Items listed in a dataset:
Segment Open

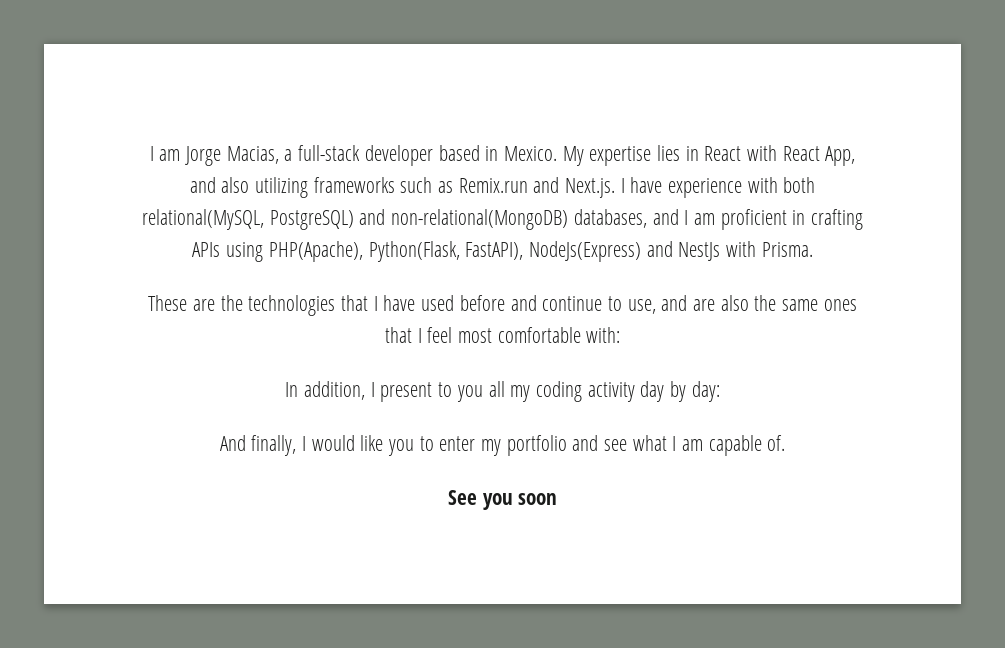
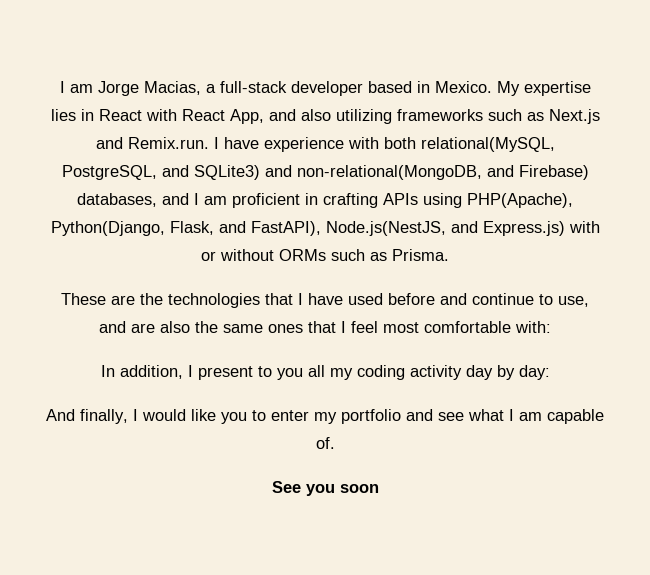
- My expertise lies in React with React App, and also utilizing frameworks such as Remix.run and Next.js. I have experience with both relational(MySQL, PostgreSQL) and non-relational(MongoDB) databases, and I am proficient in crafting APIs using PHP(Apache), Python(Flask, FastAPI), NodeJs(Express) and NestJs with Prisma.
+ My expertise lies in React with React App, and also utilizing frameworks such as Next.js and Remix.run. I have experience with both relational(MySQL, PostgreSQL, and SQLite3) and non-relational(MongoDB, and Firebase) databases, and I am proficient in crafting APIs using PHP(Apache), Python(Django, Flask, and FastAPI), Node.js(NestJS, and Express.js) with or without ORMs such as Prisma.

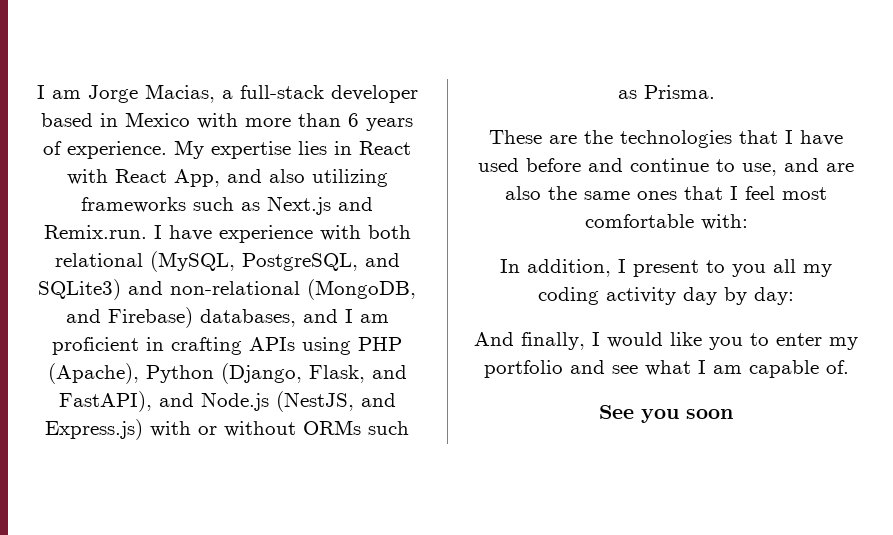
- I am Jorge Macias, a full-stack developer based in Mexico.
+ I am Jorge Macias, a full-stack developer based in Mexico with more than 6 years of experience.
- My expertise lies in React with React App, and also utilizing frameworks such as Next.js and Remix.run. I have experience with both relational(MySQL, PostgreSQL, and SQLite3) and non-relational(MongoDB, and Firebase) databases, and I am proficient in crafting APIs using PHP(Apache), Python(Django, Flask, and FastAPI), Node.js(NestJS, and Express.js) with or without ORMs such as Prisma.
+ My expertise lies in React with React App, and also utilizing frameworks such as Next.js and Remix.run. I have experience with both relational (MySQL, PostgreSQL, and SQLite3) and non-relational (MongoDB, and Firebase) databases, and I am proficient in crafting APIs using PHP (Apache), Python (Django, Flask, and FastAPI), and Node.js (NestJS, and Express.js) with or without ORMs such as Prisma.

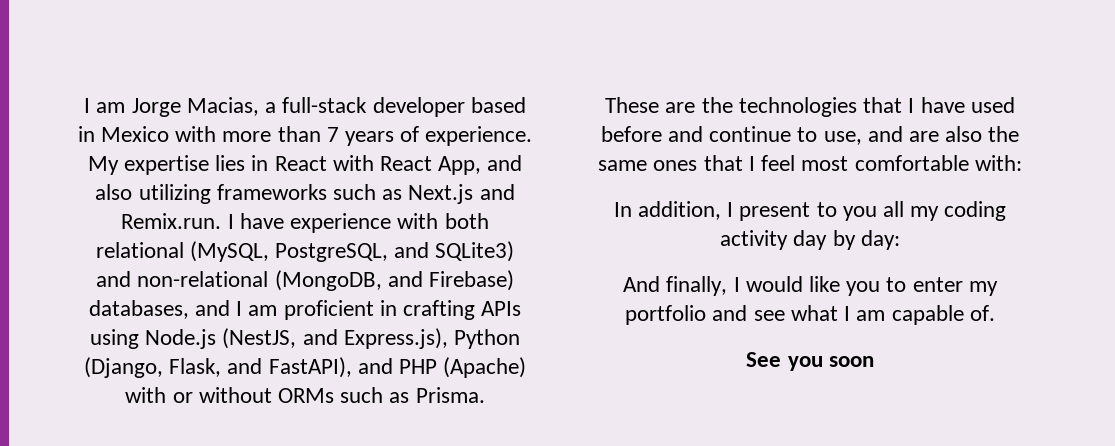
- I am Jorge Macias, a full-stack developer based in Mexico with more than 6 years of experience.
+ I am Jorge Macias, a full-stack developer based in Mexico with more than 7 years of experience.
- My expertise lies in React with React App, and also utilizing frameworks such as Next.js and Remix.run. I have experience with both relational (MySQL, PostgreSQL, and SQLite3) and non-relational (MongoDB, and Firebase) databases, and I am proficient in crafting APIs using PHP (Apache), Python (Django, Flask, and FastAPI), and Node.js (NestJS, and Express.js) with or without ORMs such as Prisma.
+ My expertise lies in React with React App, and also utilizing frameworks such as Next.js and Remix.run. I have experience with both relational (MySQL, PostgreSQL, and SQLite3) and non-relational (MongoDB, and Firebase) databases, and I am proficient in crafting APIs using Node.js (NestJS, and Express.js), Python (Django, Flask, and FastAPI), and PHP (Apache) with or without ORMs such as Prisma.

Segment Closed

_How to complete this task_
Copy each line above precisely, dropping the pictures.

_Solution to the exercise_
- My expertise lies in React with React App, and also utilizing frameworks such as Remix.run and Next.js. I have experience with both relational(MySQL, PostgreSQL) and non-relational(MongoDB) databases, and I am proficient in crafting APIs using PHP(Apache), Python(Flask, FastAPI), NodeJs(Express) and NestJs with Prisma.
+ My expertise lies in React with React App, and also utilizing frameworks such as Next.js and Remix.run. I have experience with both relational(MySQL, PostgreSQL, and SQLite3) and non-relational(MongoDB, and Firebase) databases, and I am proficient in crafting APIs using PHP(Apache), Python(Django, Flask, and FastAPI), Node.js(NestJS, and Express.js) with or without ORMs such as Prisma.

- I am Jorge Macias, a full-stack developer based in Mexico.
+ I am Jorge Macias, a full-stack developer based in Mexico with more than 6 years of experience.
- My expertise lies in React with React App, and also utilizing frameworks such as Next.js and Remix.run. I have experience with both relational(MySQL, PostgreSQL, and SQLite3) and non-relational(MongoDB, and Firebase) databases, and I am proficient in crafting APIs using PHP(Apache), Python(Django, Flask, and FastAPI), Node.js(NestJS, and Express.js) with or without ORMs such as Prisma.
+ My expertise lies in React with React App, and also utilizing frameworks such as Next.js and Remix.run. I have experience with both relational (MySQL, PostgreSQL, and SQLite3) and non-relational (MongoDB, and Firebase) databases, and I am proficient in crafting APIs using PHP (Apache), Python (Django, Flask, and FastAPI), and Node.js (NestJS, and Express.js) with or without ORMs such as Prisma.

- I am Jorge Macias, a full-stack developer based in Mexico with more than 6 years of experience.
+ I am Jorge Macias, a full-stack developer based in Mexico with more than 7 years of experience.
- My expertise lies in React with React App, and also utilizing frameworks such as Next.js and Remix.run. I have experience with both relational (MySQL, PostgreSQL, and SQLite3) and non-relational (MongoDB, and Firebase) databases, and I am proficient in crafting APIs using PHP (Apache), Python (Django, Flask, and FastAPI), and Node.js (NestJS, and Express.js) with or without ORMs such as Prisma.
+ My expertise lies in React with React App, and also utilizing frameworks such as Next.js and Remix.run. I have experience with both relational (MySQL, PostgreSQL, and SQLite3) and non-relational (MongoDB, and Firebase) databases, and I am proficient in crafting APIs using Node.js (NestJS, and Express.js), Python (Django, Flask, and FastAPI), and PHP (Apache) with or without ORMs such as Prisma.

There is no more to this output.